In an effort to dive deeper into event driven architectures, I have lately been experimenting with AWS Step Functions as I have documented in this blog post where I have refactored the application logic of my demo application Yelb into a set of state machines. As I wanted to dive deeper into Amazon EventBridge, I was looking for a proper project to gets my hands dirty.

I decided to take a challenge after looking at this ECS feature request on the public AWS containers roadmap where users are asking for a way to have a reliable public DNS for a single Amazon ECS task without needing to have a load balancer in front of it (for costs reason). It is indeed possible to have an ECS task with a public IP exposed on the Internet but 1) it is not possible to associate an elastic IP to an ECS task making discovery complicated and 2) there is no out of the box workflow in the product that registers such tasks on the fly.

Inspired by this request I wanted to create a prototype that would extend the behaviour of ECS to introduce this capability in a way that was the least intrusive possible and that would have the best MTBM (Mean Time Between Maintenance) possible.

If you want to read more about "code as a liability" and the concept of "MTBM" please read the Background section of the blog I linked above.

There is something that excites me about the opportunity of using this approach to create "service extensions" that introduce new features behaviours into a product with almost zero maintenance. I like to think about this approach as "patching a product" (ECS in this case) to make it do things I need it to do... but that it doesn't do out of the box. Of course this would not be a substitute for AWS engineering to introduce new features but, because the number of feature requests is always going to be higher than the number of features that can possibly be delivered, there is a gap, or an opportunity, that could be filled with this approach.

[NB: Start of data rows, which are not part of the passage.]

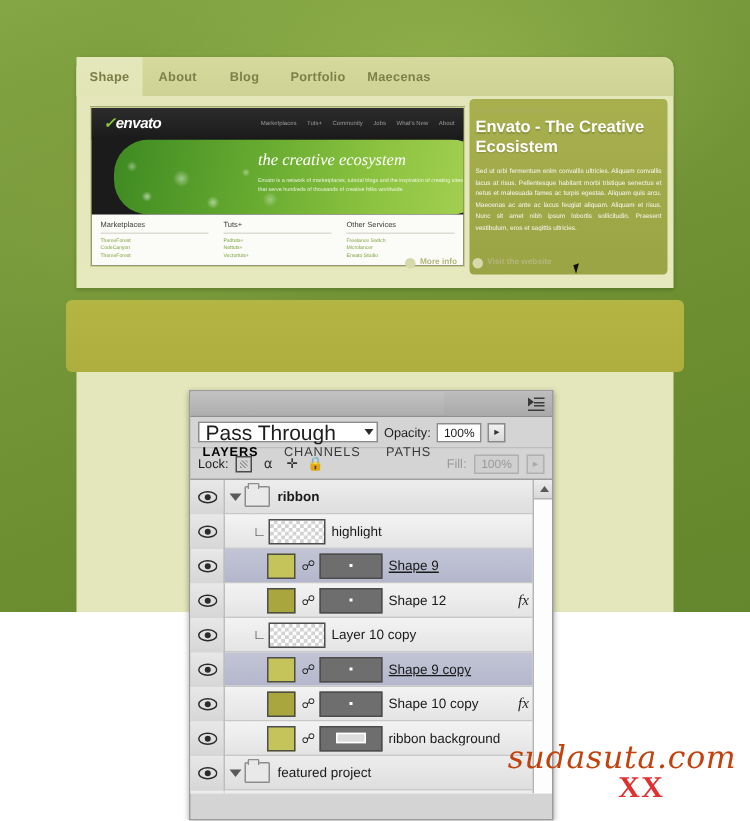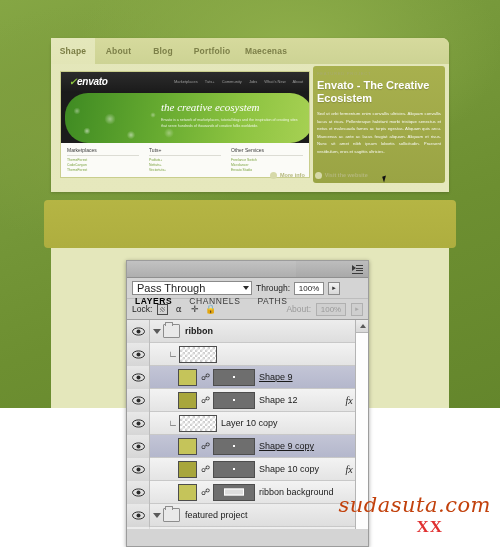--- a/index.html
+++ b/index.html
@@ -56,21 +56,21 @@
   #hero-logo{
     position:absolute;left:8px;top:4px;font-size:10px;font-weight:bold;
     font-style:italic;color:#ffffff;letter-spacing:-.3px;
   }
   #hero-logo .tick{color:#8dc63f;}
   #hero-nav{
     position:absolute;right:6px;top:7px;display:flex;gap:7px;
   }
   #hero-nav span{font-size:4px;color:#9a9a9a;}
   #hero-mid{
-    position:absolute;left:4px;top:21px;width:100%;height:50px;
+    position:absolute;left:15px;top:21px;width:100%;height:50px;
     background:
       radial-gradient(circle 5px at 22px 38px, rgba(255,255,255,.55) 0%, rgba(255,255,255,0) 70%),
       radial-gradient(circle 8px at 45px 26px, rgba(255,255,255,.45) 0%, rgba(255,255,255,0) 70%),
       radial-gradient(circle 6px at 66px 42px, rgba(255,255,255,.5) 0%, rgba(255,255,255,0) 70%),
       radial-gradient(circle 4px at 88px 22px, rgba(255,255,255,.4) 0%, rgba(255,255,255,0) 70%),
       radial-gradient(circle 7px at 104px 40px, rgba(255,255,255,.35) 0%, rgba(255,255,255,0) 70%),
       radial-gradient(circle 5px at 12px 18px, rgba(255,255,255,.4) 0%, rgba(255,255,255,0) 70%),
       linear-gradient(100deg,#3e8a22 0%,#66aa30 38%,#8cc340 70%,#a8d154 100%);
     border-radius: 23px;
   }
@@ -172,21 +172,21 @@
     border-left:4px solid #3a3a3a;border-top:3px solid transparent;border-bottom:3px solid transparent;
   }
 
   #ps-blendrow{
     height:20px;display:flex;align-items:center;padding:0 5px;gap:4px;
     background:#d4d4d4;border-bottom:1px solid #bdbdbd;
   }
   #blend-select{
     width:120px;height:14px;background:#fff;border:1px solid #8b8b8b;
     display:flex;align-items:center;justify-content:space-between;
-    padding:0 2px 0 4px;font-size:11px;box-sizing:border-box;
+    padding:0 2px 0 4px;font-size:14px;box-sizing:border-box;
   }
   .caret{width:0;height:0;border-left:3.5px solid transparent;border-right:3.5px solid transparent;
          border-top:4px solid #2a2a2a;}
   #opacity-label{font-size:8.5px;color:#1d1d1d;}
   #opacity-field{
     width:30px;height:13px;background:#fff;border:1px solid #8b8b8b;
     font-size:8px;display:flex;align-items:center;justify-content:center;box-sizing:border-box;
   }
   .spin{
     width:12px;height:13px;background:linear-gradient(180deg,#f2f2f2,#d8d8d8);
@@ -278,21 +278,21 @@
   }
   #ps-scroll-up .a{width:0;height:0;border-left:3.5px solid transparent;border-right:3.5px solid transparent;border-bottom:4px solid #5a5a5a;}
 
   
   #wm{
     position:absolute;right:9px;bottom:30px;font-family:"DejaVu Serif",serif;
     font-style:italic;font-size:21px;color:#c2410c;letter-spacing:.5px;
   }
   #wm-xx{
     position:absolute;right:57px;bottom:10px;font-family:"Liberation Serif",serif;
-    font-weight:bold;font-size:17px;color:#e03030;letter-spacing:1px;
+    font-weight:bold;font-size:20px;color:#e03030;letter-spacing:1px;
   }
 </style>
 </head>
 <body>
 
 <div id="bg-green"></div>
 <div id="bg-white"></div>
 
 <div id="ribbon-band"></div>
 <div id="lower-panel"></div>
@@ -390,32 +390,32 @@
         <i></i>
       </div>
     </div>
   </div>
 
   <div id="ps-blendrow">
     <div id="blend-select">
       <span>Pass Through</span>
       <span class="caret"></span>
     </div>
-    <span id="opacity-label">Through:</span>
+    <span id="opacity-label">Opacity:</span>
     <div id="opacity-field">100%</div>
     <div class="spin">▸</div>
   </div>
 
   <div id="ps-lockrow">
     <span id="lock-label">Lock:</span>
     <span class="lockicon box"></span>
     <span class="lockicon">⍺</span>
     <span class="lockicon">✛</span>
     <span class="lockicon">🔒</span>
-    <span id="fill-label">About:</span>
+    <span id="fill-label">Fill:</span>
     <div id="fill-field">100%</div>
     <div class="spin dis">▸</div>
   </div>
 
   <div id="ps-list">
 
     <div class="lrow grp">
       <div class="eyecell">
         <span class="eye">
             <svg width="13" height="9" viewBox="0 0 13 9">
@@ -436,20 +436,21 @@
         <span class="eye">
             <svg width="13" height="9" viewBox="0 0 13 9">
               <ellipse cx="6.5" cy="4.5" rx="6" ry="3.6" fill="none" stroke="#2b2b2b" stroke-width="1"></ellipse>
               <circle cx="6.5" cy="4.5" r="2" fill="#2b2b2b"></circle>
             </svg>
           </span>
       </div>
       <div style="width:17px"></div>
       <div class="clipicon">∟</div>
       <div class="thumb checker"></div>
+      <div class="lname">highlight</div>
     </div>
 
     <div class="lrow sel">
       <div class="eyecell">
         <span class="eye">
             <svg width="13" height="9" viewBox="0 0 13 9">
               <ellipse cx="6.5" cy="4.5" rx="6" ry="3.6" fill="none" stroke="#2b2b2b" stroke-width="1"></ellipse>
               <circle cx="6.5" cy="4.5" r="2" fill="#2b2b2b"></circle>
             </svg>
           </span>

The prototype user experience

So how does this "patch" work?

Let's go through the end-user experience and what an ECS user would do and see:

  • a user creates an ECS service with 1 task in it. The user adds two tags and configure them to propagate to the task:
    • PUBLICHOSTEDZONE: this is the hosted zone as registered in Route53
    • HOSTEDZONEID: this is the id of said zone
  • when the task moves into the RUNNING state a new record is created in the zone, and it's going to map the public IP of the ECS task to an A record. This record can be resolved via <ECS servicename>.<$PUBLICHOSTEDZONE>
  • if the user manually kills the task the automation removes the record from R53 and when a new task is provisioned by ECS it will add it back (through a new UPSERT) for the new task IP (with the same FQDN).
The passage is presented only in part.